**Activity:** Every record below must be retyped exactly, with the pictures left out.

Records from a data source:
-- -- --
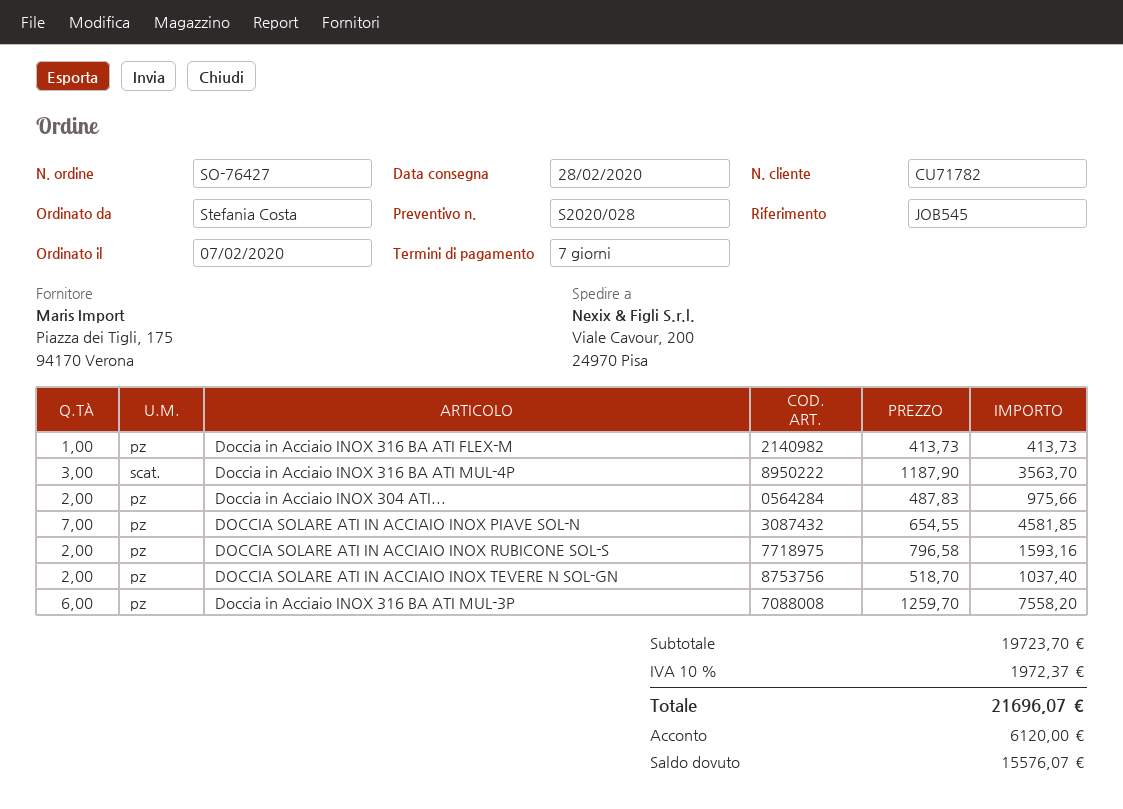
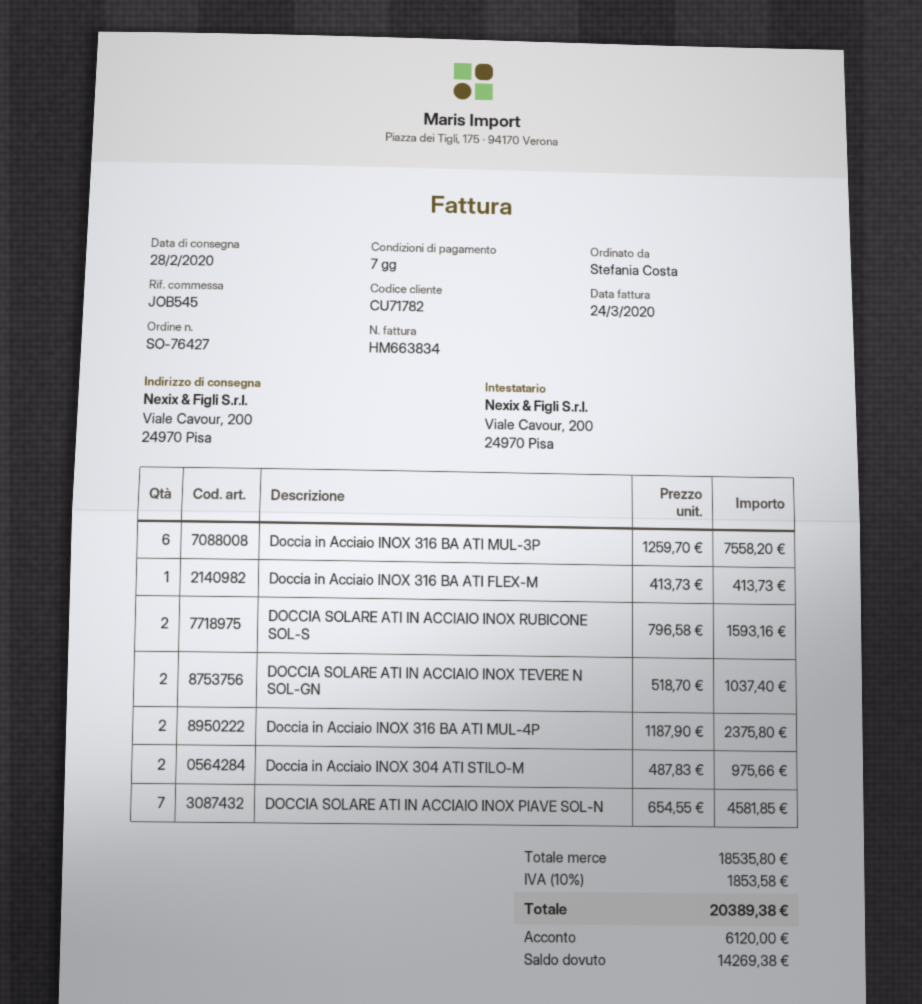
Doccia in Acciaio INOX 316 BA ATI MUL-4P: 3 x 1187.90 = 3563.70 -> 2 x 1187.90 = 2375.80
subtotal: 19723.70 -> 18535.80
tax: 10% = 1972.37 -> 10% = 1853.58
total: 21696.07 -> 20389.38
balance: 15576.07 -> 14269.38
-- -- --
**Finished exercise:**
Doccia in Acciaio INOX 316 BA ATI MUL-4P: 3 x 1187.90 = 3563.70 -> 2 x 1187.90 = 2375.80
subtotal: 19723.70 -> 18535.80
tax: 10% = 1972.37 -> 10% = 1853.58
total: 21696.07 -> 20389.38
balance: 15576.07 -> 14269.38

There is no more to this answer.